Hey guys, sorry my postings have been shotty, it’s been such a weird few weeks, I’m either sick, studying, or trying to recuperate from volunteering, being sick, and studying. Anyway, recently I had a bit of an upset (nothing major, just a bit of a hit-hard review on a story, they were totally nice, but you know, the whole putting myself into writing part makes it hurt a bit more), and I realised that I have weird mechanisms to co-op with my problems. I mean, I know my mom’s response is cleaning, and my brothers is mowing the lawn or bike riding, but for me, I have a tendency to let myself simmer, and keep my problems to myself.
I mean, I though.
Until I realised I have cooping mechanisms.
(And that friends, is how you pull out of a writing funk-you come up with better ideas).
So I give you, how I handle things when I’m upset.
1. I take showers.
Now, I like showers, but I’m not into the showering twice a day, but when I’m upset, I take a shower, get out, and want to take a shower again despite the fact that is a waste of water and I have a two weird fears;one of water, and one of falling through the bathtub.
(Never tell a six year old that someone fell through a bathtub at the hotel, it emotionally scars them).
2. I organize…not properly, really it’s just removing things from shelves and replacing them. I also hang up clothes, I don’t know what’s with this family and cleaning when they’re mad, but let me tell you, when it’s a bad week and everyone’s cranky, we have one very clean house.
3. I use it as an excuse binge eat and watch TV.
I use this to justify something that I already do to much of when I’m fine.
4. I rage trash, get rid of and throw away things.
No, this doesn’t count as cleaning.
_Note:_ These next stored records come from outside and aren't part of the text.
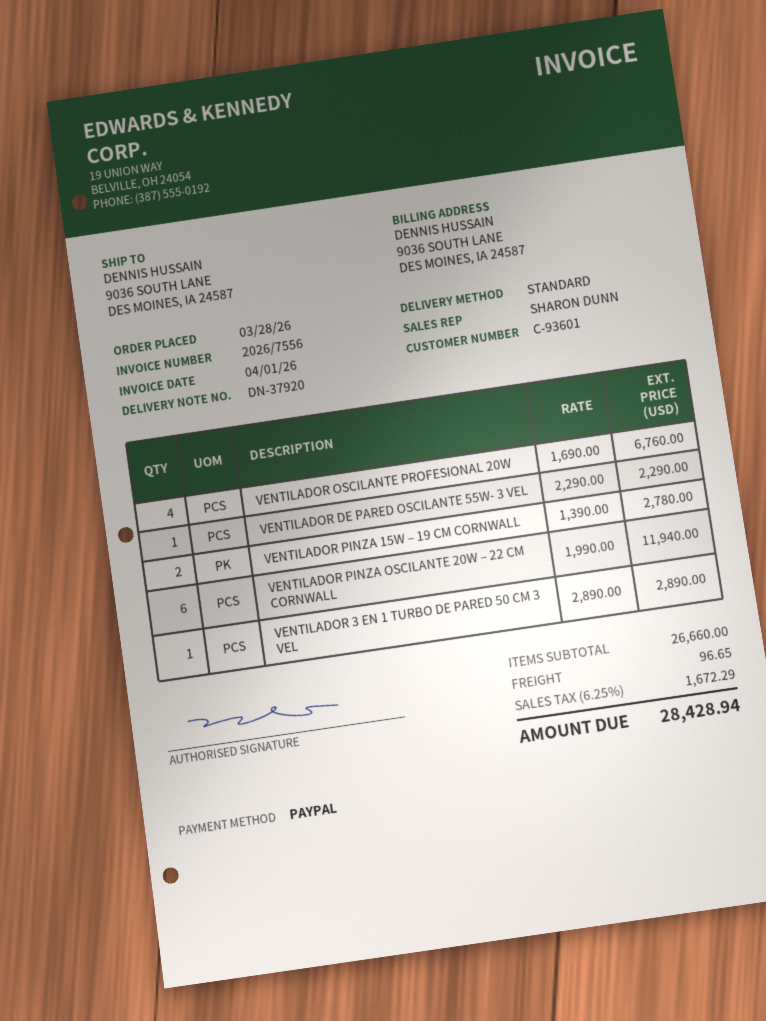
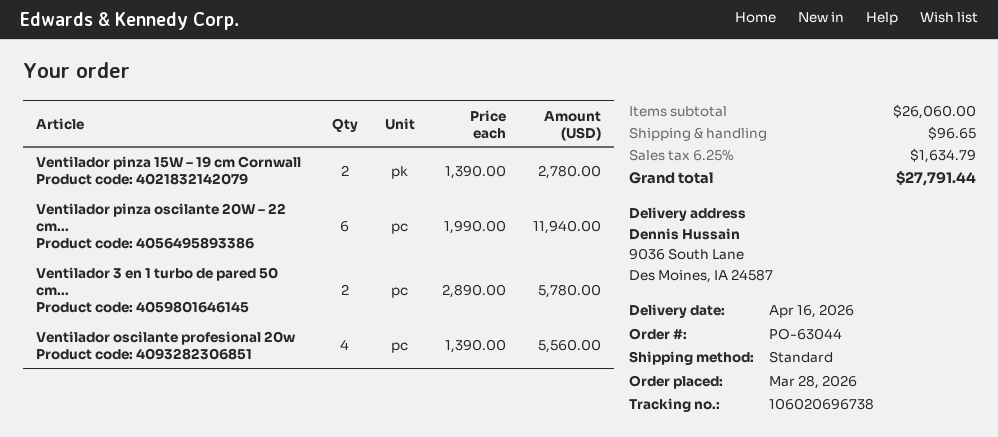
VENTILADOR OSCILANTE PROFESIONAL 20W: 4 x 1690.00 = 6760.00 -> 4 x 1390.00 = 5560.00
VENTILADOR DE PARED OSCILANTE 55W- 3 VEL: 1 x 2290.00 = 2290.00 -> none
VENTILADOR 3 EN 1 TURBO DE PARED 50 CM 3 VEL: 1 x 2890.00 = 2890.00 -> 2 x 2890.00 = 5780.00
subtotal: 26660.00 -> 26060.00
tax: 6.25% = 1672.29 -> 6.25% = 1634.79
total: 28428.94 -> 27791.44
I deleted a story once when I was really angry.
I really could use those 30,000 words I deleted.
I’ve also gotten ride of good clothes just because I feel terrible.
*Stares at Goodwill pile*
*Considers pulling out clothes.*
*Thinks about all the hard work I put into it.*
*Lays back and continues procrastinating*.
5. I lose it. I have a temper, and while the last time I lost it was four months ago, when I’m really mad, I just loose it, and let’s just say that I know what to say to make someone hurt.
6. I rage write.
I’ve killed off multiple charcters.
It’s a good thing I have no social desires or, like to be around people when I’m upset.
7. I listen to music and Journal.
This is what’s kept me from losing it-when I’m upset, I Journal, and they can be long entries, up to ten pages.
8. I cry.
Mainly I do this while I’m doing all of these. I cry easily.
“Hazi, those shoes don’t look too great…”
*Breaks out in tears*
“Well okay then.”
9. I hold my Guinea Pig. It’s theraputic, until he tries to eat your tears…and then it’s just terrifying.
10. I talk to God.
I’d call his prayer, but it’s more of a full-on-rant-sob-story, and even though I do all of these things, it’s the only thing that helps me. I don’t do well talking to others about my problems, but I need to talk, and this is what I need.
So what do you do when you’re upset? Anybody else rage cleaners? Its so weird because I’m a slob, but when I’m mad/sad/anxious I’m a maid. You have never seen a more organized bookshelf.
Okay, so maybe books are the only thing I organize, but whatever.
Thanks for reading, and I’m so sorry for being such a lazy bum for posting, I promise I’ll try harder. Thanks for staying loyal!